2002-11-27 09:04:31

by Andrew Morton

[permalink] [raw]
Subject: 2.5.49-mm2


url: http://www.zip.com.au/~akpm/linux/patches/2.5/2.5.49/2.5.49-mm2/

Lots of little things.

. Various micro-speedups from the AIM9 testing.

. VM changes to reduce the amount of (pointless) work which is done
against memory-backed filesystems, leading up to the removal of
fail_writepage(). (Hugh, please take a look...)

. Various fixes to the AIO-for-direct-IO code.

. An updated rbtree IO scheduler from Jens.

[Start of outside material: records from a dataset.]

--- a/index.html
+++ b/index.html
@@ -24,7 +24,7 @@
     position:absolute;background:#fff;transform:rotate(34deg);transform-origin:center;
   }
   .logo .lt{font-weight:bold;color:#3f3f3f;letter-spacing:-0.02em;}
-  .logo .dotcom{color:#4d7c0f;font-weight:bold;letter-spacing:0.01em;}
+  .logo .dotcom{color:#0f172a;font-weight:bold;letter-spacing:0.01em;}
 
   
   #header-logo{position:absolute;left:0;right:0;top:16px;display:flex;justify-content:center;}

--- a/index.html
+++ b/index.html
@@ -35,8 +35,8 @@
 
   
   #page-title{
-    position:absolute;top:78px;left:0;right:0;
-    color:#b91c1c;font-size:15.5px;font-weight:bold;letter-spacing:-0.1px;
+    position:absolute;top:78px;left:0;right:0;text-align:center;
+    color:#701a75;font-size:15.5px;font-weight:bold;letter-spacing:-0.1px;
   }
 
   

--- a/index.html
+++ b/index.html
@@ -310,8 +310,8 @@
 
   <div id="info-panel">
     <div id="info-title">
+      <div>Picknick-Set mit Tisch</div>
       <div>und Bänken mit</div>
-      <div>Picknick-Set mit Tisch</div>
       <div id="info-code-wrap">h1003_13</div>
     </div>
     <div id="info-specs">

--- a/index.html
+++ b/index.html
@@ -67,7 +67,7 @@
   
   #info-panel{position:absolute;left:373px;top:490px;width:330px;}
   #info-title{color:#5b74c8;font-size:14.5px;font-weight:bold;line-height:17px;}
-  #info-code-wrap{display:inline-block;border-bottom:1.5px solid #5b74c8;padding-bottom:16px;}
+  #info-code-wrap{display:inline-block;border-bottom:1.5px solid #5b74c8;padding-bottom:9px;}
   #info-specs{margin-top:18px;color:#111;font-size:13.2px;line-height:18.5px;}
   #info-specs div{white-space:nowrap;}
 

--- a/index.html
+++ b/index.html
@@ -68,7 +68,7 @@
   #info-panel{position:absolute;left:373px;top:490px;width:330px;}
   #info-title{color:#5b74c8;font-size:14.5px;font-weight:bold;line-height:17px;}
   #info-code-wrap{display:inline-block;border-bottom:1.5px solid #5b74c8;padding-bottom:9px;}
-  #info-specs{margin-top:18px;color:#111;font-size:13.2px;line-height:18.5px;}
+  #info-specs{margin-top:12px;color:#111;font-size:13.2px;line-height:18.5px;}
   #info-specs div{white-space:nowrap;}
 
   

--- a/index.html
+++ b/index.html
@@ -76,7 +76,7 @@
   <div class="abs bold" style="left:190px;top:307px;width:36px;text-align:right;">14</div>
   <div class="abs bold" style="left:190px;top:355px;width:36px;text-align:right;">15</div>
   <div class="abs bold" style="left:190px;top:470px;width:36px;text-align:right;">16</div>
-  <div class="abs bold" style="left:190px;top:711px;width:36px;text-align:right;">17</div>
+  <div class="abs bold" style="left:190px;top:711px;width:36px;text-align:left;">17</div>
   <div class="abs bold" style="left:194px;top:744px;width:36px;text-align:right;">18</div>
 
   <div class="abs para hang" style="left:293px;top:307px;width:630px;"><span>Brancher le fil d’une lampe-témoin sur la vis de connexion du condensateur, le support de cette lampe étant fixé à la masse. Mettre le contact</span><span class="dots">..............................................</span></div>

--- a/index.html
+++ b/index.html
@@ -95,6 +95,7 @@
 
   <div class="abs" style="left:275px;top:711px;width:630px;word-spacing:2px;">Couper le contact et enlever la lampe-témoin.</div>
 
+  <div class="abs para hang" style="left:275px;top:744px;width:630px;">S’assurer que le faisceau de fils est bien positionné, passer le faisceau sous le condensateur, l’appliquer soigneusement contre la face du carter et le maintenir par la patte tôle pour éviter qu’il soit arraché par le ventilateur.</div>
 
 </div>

. Some code from Ingo Oeser to start using the expanded and cleaned up
user pagetable walker code. This affects the st and sg drivers; I'm
not sure of the testing status of this?


Changes since 2.5.49-mm1:

+linus.patch

Latest from Linus

+oprofile-fix.patch

oprofile compilation fix

-kgdb-ga.patch
-kgdb-nmi-signal.patch
-kgdb-nr-cpus.patch
-kgdb-use-stabs.patch

I was getting deadlocks (of the NMI watchdog variety) on scheduler
locks. Go back to the old stub for now.

-plugbug.patch
-writeback-reduced-context-switches.patch
-scheduling-points.patch
-swap-accounting.patch
-swapoff-cleanup.patch
-page-reclaim-scheduling-points.patch
-sync_blockdev-lock-kernel.patch
-incremental-slab-shrink.patch

Merged

+kgdb.patch

The old stub

+aio-dio-really-submit.patch

AIO/direct-IO fixes

+ipc_barriers.patch

Some IPC memory barrier fixes

-reiserfs-readpages-fix.patch

Merged into reiserfs-readpages.patch

-less-requests.patch

Jens made this change to the updated rbtree-iosched patch

+pf_memdie.patch

Fix the PF_MEMDIE logic

+truncate-speedup.patch

Special-case the truncation of zero-length files. Saves some CPU.

+spill-lru-lists.patch

Untangle interactions between the deferred lru addition queue and the
per-cpu page allocator queue.

+readdir-speedup.patch

Make readdir faster

-genksyms-fix.patch

Dropped. It was modules stuff, and is probably now irrelevant.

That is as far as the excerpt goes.